Records from a data collection:
.....

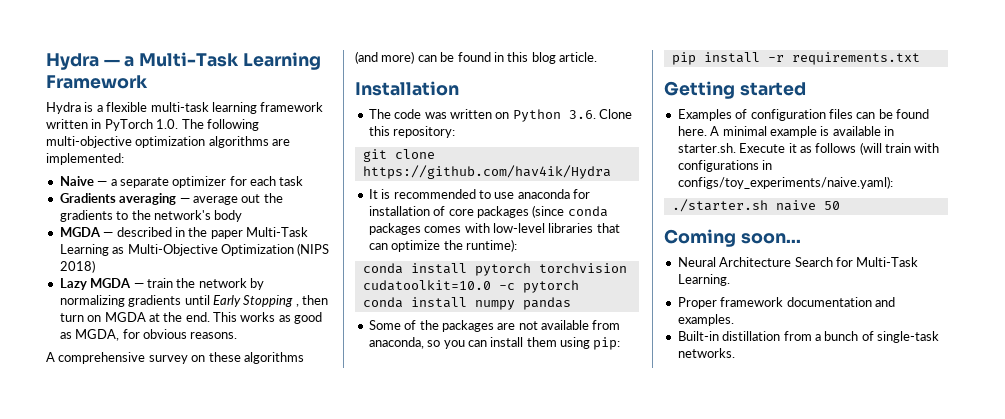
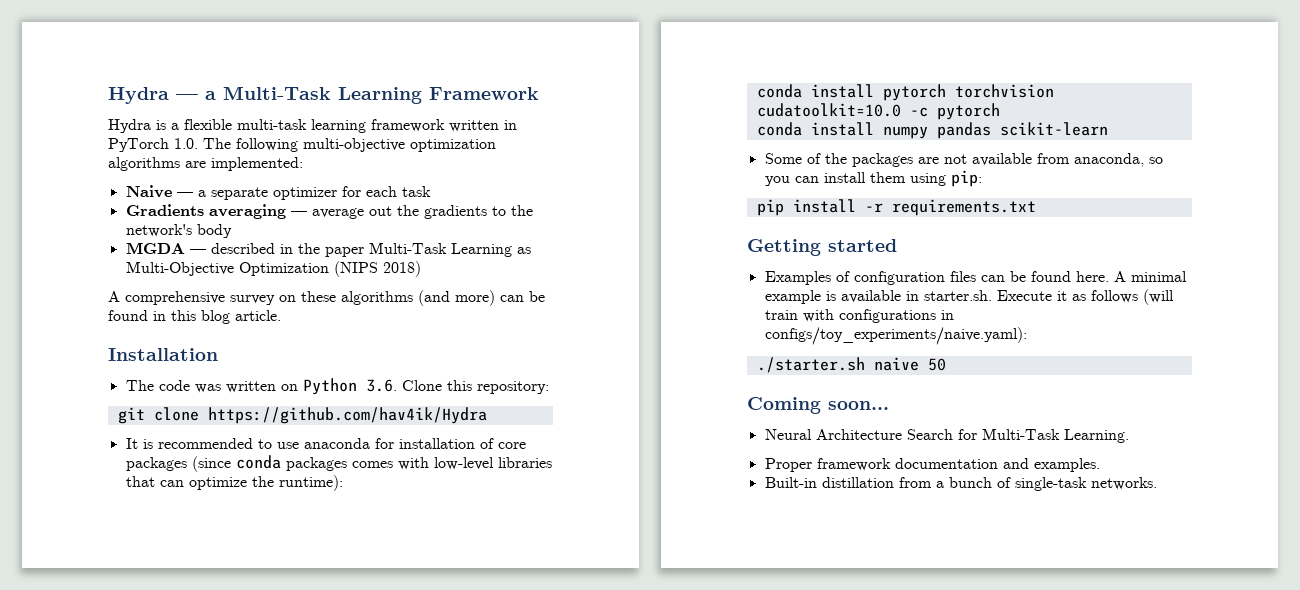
[59,278,264,290] [59,295,328,307] [59,312,323,324] [59,329,238,341] // Lazy MGDA — train the network by normalizing gradients until Early Stopping , then turn on MGDA at the end. This works as good as MGDA, for obvious reasons. -> (421, 269) none
(571, 303) none -> [999,122,1108,136] scikit-learn

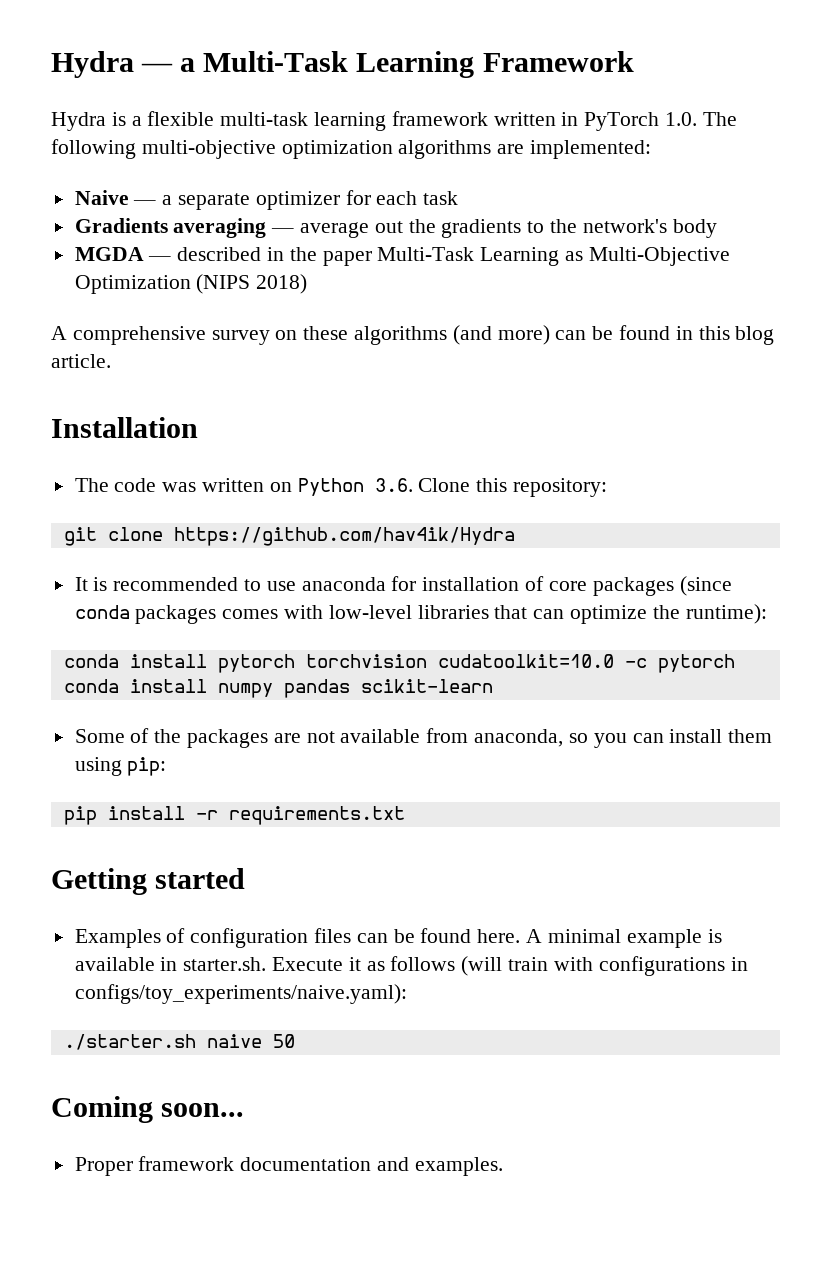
[764,428,1129,443] // Neural Architecture Search for Multi-Task Learning. -> (245, 1110) none
[764,477,1157,491] // Built-in distillation from a bunch of single-task networks. -> (503, 1166) none

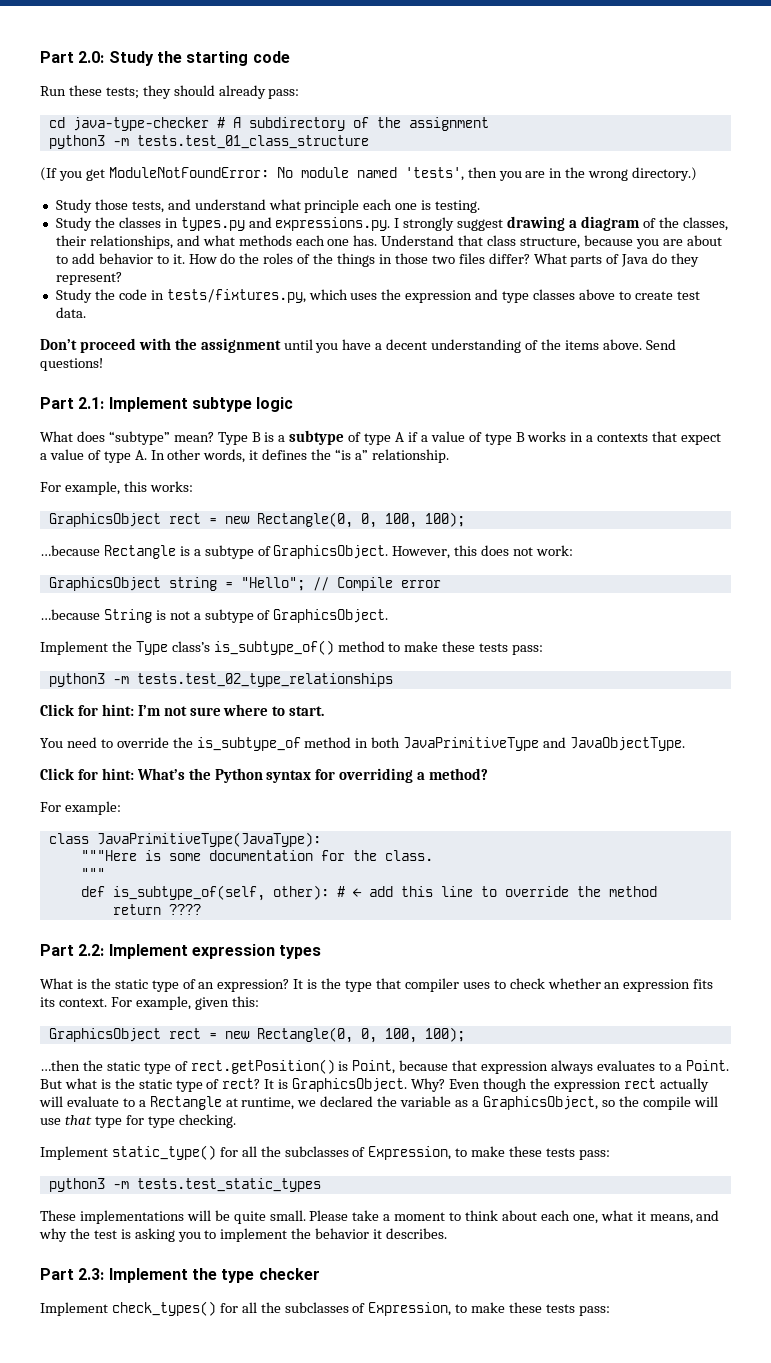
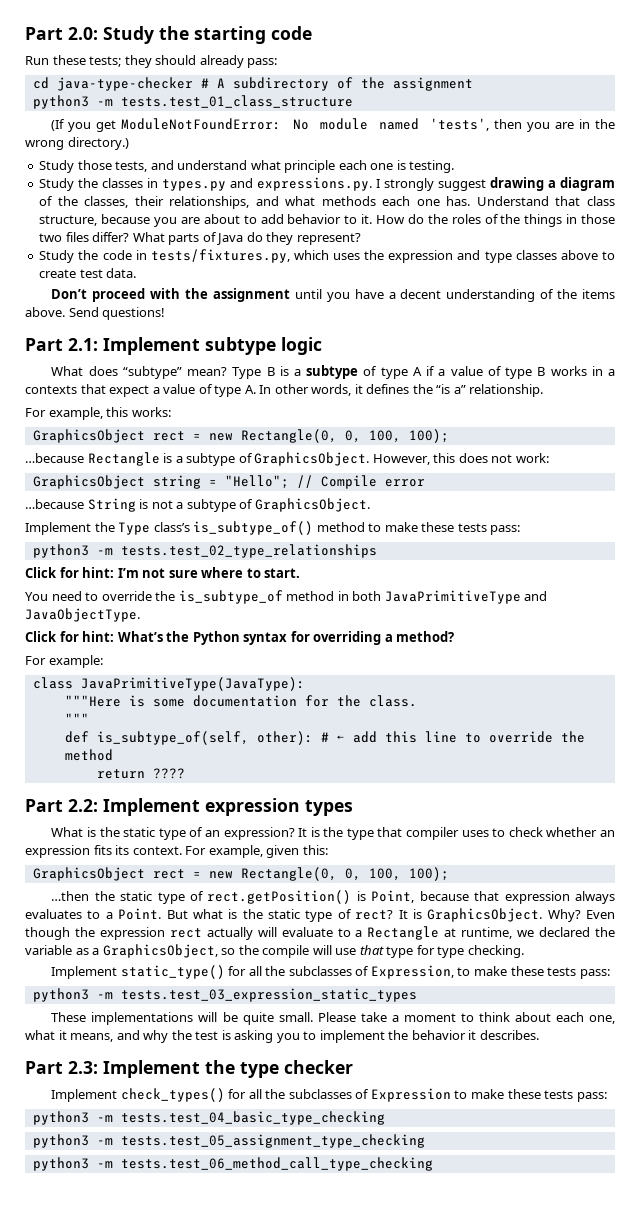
[136,1178,321,1192] tests.test_static_types -> [120,988,417,1002] tests.test_03_expression_static_types
[368,1302,610,1316] Expression, to make these tests pass: -> [370,1088,607,1102] [32,1111,385,1125] [32,1134,425,1148] [32,1157,433,1171] Expression to make these tests pass: // python3 -m tests.test_04_basic_type_checking // python3 -m tests.test_05_assignment_type_checking // python3 -m tests.test_06_method_call_type_checking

.....

[Your instructions]: Using the entries above, extract exactly the lines from the one that contains "[764,477,1157,491] // Built-in" through the one that contains "[136,1178,321,1192] tests.test_static_types ->". Do not carry over any pictures.

[Your solution]:
[764,477,1157,491] // Built-in distillation from a bunch of single-task networks. -> (503, 1166) none

[136,1178,321,1192] tests.test_static_types -> [120,988,417,1002] tests.test_03_expression_static_types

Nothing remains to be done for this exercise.